A/N: This chapter goes along with the events of episode 10 of the first season, when the assassins hit up Wayne Manor. Since there's no explicit mention of time (except that there's no snow and the trees are green), I'm being a little free with the timeline here and probably fudging it a bit. Anyway…hope you enjoy reading.
"I haven't spoke of bad times,
I have no use.
Erase the memories—
It's something I must do."
"Sick of it" –Evans Blue
Chapter Nine:
The manor was quiet as Margot got off her bike and walked around back, expecting to find Mr. Harrison waiting for her in the toolshed. It was empty. Frowning, she checked her watch, wondering if he'd already started work without her. No, she wasn't late.

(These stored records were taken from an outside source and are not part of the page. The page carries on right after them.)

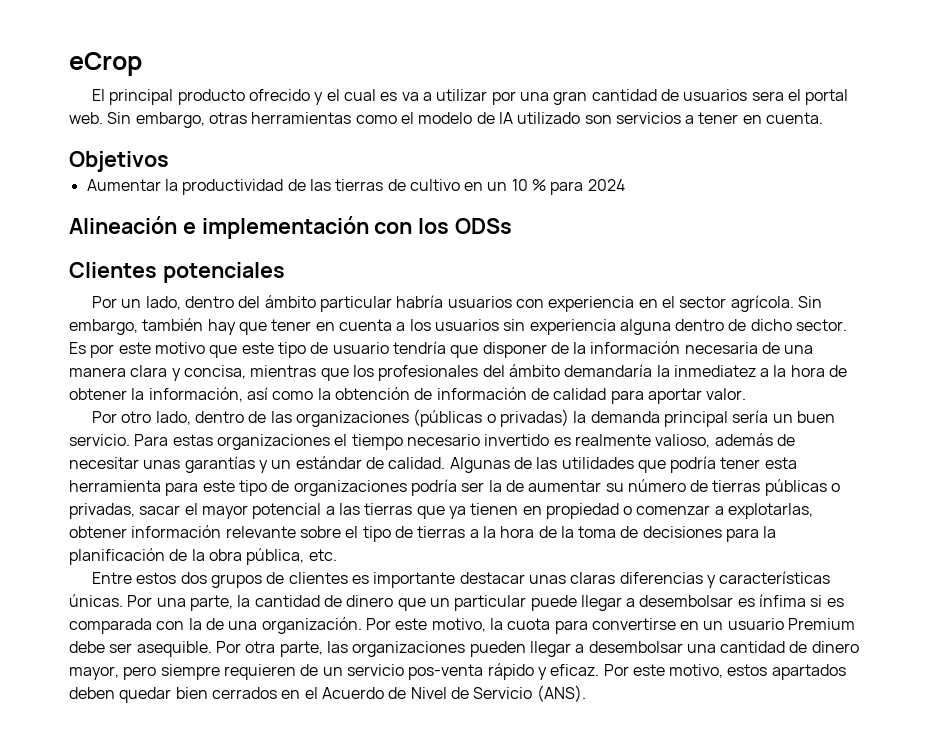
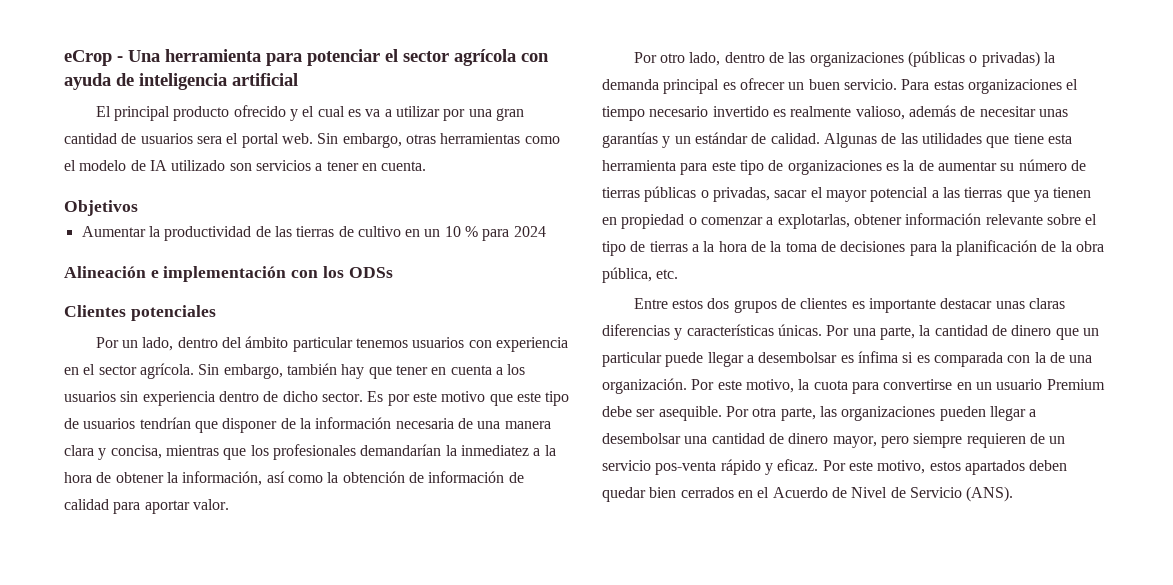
- eCrop
+ eCrop - Una herramienta para potenciar el sector agrícola con ayuda de inteligencia artificial
- Por un lado, dentro del ámbito particular habría usuarios con experiencia en el sector agrícola.
+ Por un lado, dentro del ámbito particular tenemos usuarios con experiencia en el sector agrícola.
- Sin embargo, también hay que tener en cuenta a los usuarios sin experiencia alguna dentro de dicho sector.
+ Sin embargo, también hay que tener en cuenta a los usuarios sin experiencia dentro de dicho sector.
- Es por este motivo que este tipo de usuario tendría que disponer de la información necesaria de una manera clara y concisa, mientras que los profesionales del ámbito demandaría la inmediatez a la hora de obtener la información, así como la obtención de información de calidad para aportar valor.
+ Es por este motivo que este tipo de usuarios tendrían que disponer de la información necesaria de una manera clara y concisa, mientras que los profesionales demandarían la inmediatez a la hora de obtener la información, así como la obtención de información de calidad para aportar valor.
- Por otro lado, dentro de las organizaciones (públicas o privadas) la demanda principal sería un buen servicio.
+ Por otro lado, dentro de las organizaciones (públicas o privadas) la demanda principal es ofrecer un buen servicio.
- Algunas de las utilidades que podría tener esta herramienta para este tipo de organizaciones podría ser la de aumentar su número de tierras públicas o privadas, sacar el mayor potencial a las tierras que ya tienen en propiedad o comenzar a explotarlas, obtener información relevante sobre el tipo de tierras a la hora de la toma de decisiones para la planificación de la obra pública, etc.
+ Algunas de las utilidades que tiene esta herramienta para este tipo de organizaciones es la de aumentar su número de tierras públicas o privadas, sacar el mayor potencial a las tierras que ya tienen en propiedad o comenzar a explotarlas, obtener información relevante sobre el tipo de tierras a la hora de la toma de decisiones para la planificación de la obra pública, etc.

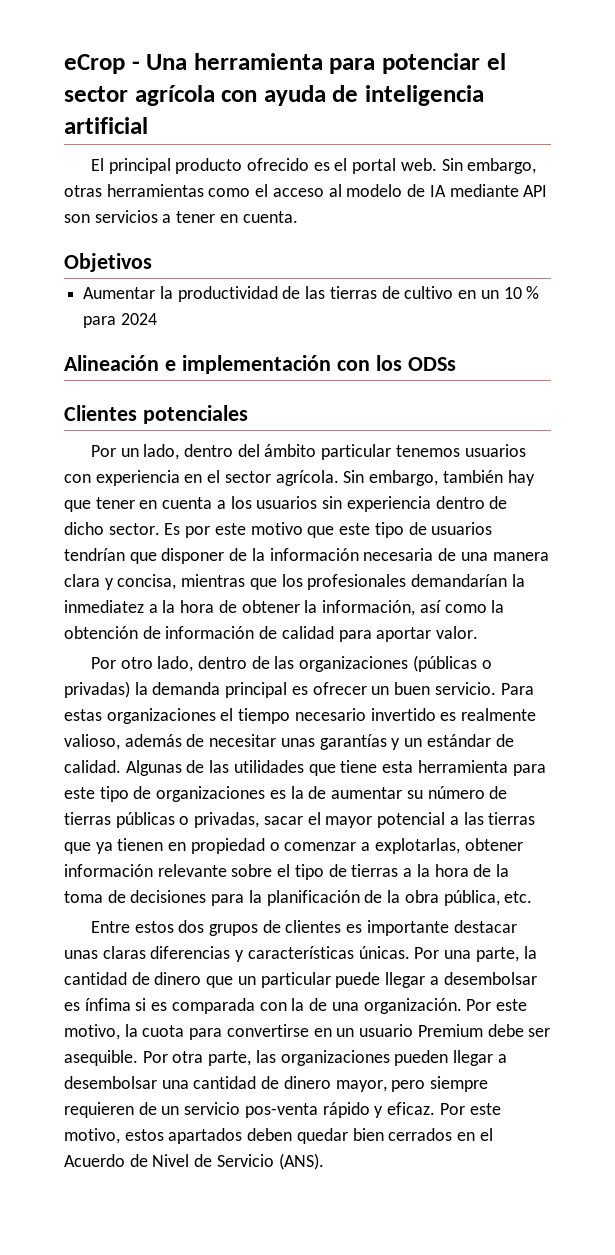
- El principal producto ofrecido y el cual es va a utilizar por una gran cantidad de usuarios sera el portal web.
+ El principal producto ofrecido es el portal web.
- Sin embargo, otras herramientas como el modelo de IA utilizado son servicios a tener en cuenta.
+ Sin embargo, otras herramientas como el acceso al modelo de IA mediante API son servicios a tener en cuenta.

Perhaps he was just anxious to get started.
Checking the schedule—just a bunch of notes scrawled on a wrinkled piece of paper on a clipboard—Margot understood why. They were supposed to be pruning the hedges on the west side of the grounds. It was always a long, arduous job.

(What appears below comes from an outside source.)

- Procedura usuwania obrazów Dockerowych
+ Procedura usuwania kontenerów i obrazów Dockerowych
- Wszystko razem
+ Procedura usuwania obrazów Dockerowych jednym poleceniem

Sighing, she grabbed the trimmers and made her way out towards the hedge.
"Mr. Harrison!" she called out, hoping he'd call back. She didn't feel like searching through the shrubbery for him.
She heard a scuffle somewhere nearby, a rustling on the other side of the hedge. It sounded more like a startled deer than Mr. Harrison. Still, she made her way around to investigate.
"Mr. Harrison?"
Margot turned the corner and stopped cold, her limbs rigid as her gaze landed on the body half-obscured in the hedge.
"Mr. Harrison!"
She ran forward and crouched by the man, feeling for a pulse. He was gone, his eyes staring blankly up at the sky, blood soaking the front of his shirt. He was still warm.
A gunshot suddenly rang out, echoing in the quiet morning air. It came from the house.
Rising quickly, Margot raced towards the manor, her feet pounding unevenly over the ground. She urged herself to go faster, feeling her thighs burn, her knee protesting painfully. What if she was too late? What if that gunshot had just killed Alfred? Bruce? Cat?
More gunshots rang out, farther from the manor this time, somewhere off to her left. Margot veered towards them, her heart hammering, her breath catching high in her throat, her leg threatening to give out.
Faster, you weak, fucking maggot!
"BRUCE!"
God! That was Alfred's voice. Margot crashed through the last hedge and nearly tripped over a body on the ground. She didn't know the man. Christ. For a moment she'd thought it was—
Alfred, just paces away, whirled on her, gun raised. She stopped and threw up her hands.
Recognizing her, he lowered the gun.
"What the hell is going on?" she demanded as she approached. "You're bleeding, Alfred!"
"They're out there," he replied, waving her off and pointing emphatically. "Master Bruce and the girl."
Margot immediately began to run in the direction he'd pointed.
"There are two armed assassins after them!" Alfred told her as he joined her.
She whirled on him. "You're hurt, go back!"
"Not bloody likely!" the man responded, pushing past her.
They searched the woods frantically, calling out to Bruce and Cat, but it soon became clear to Margot that they weren't there.
"They're long gone. We need to go back and call the police," she told Alfred.
The man ignored her. "Bruce!" he bellowed.
Margot stepped in front of him, forcing him to stop. "We need to call the police!"
"Do it then!" he growled at her. "I'll keep looking."
"You're injured!" she pointed out, holding him back with a firm hand on his chest. "Are you really going to be any good against two armed assassins?"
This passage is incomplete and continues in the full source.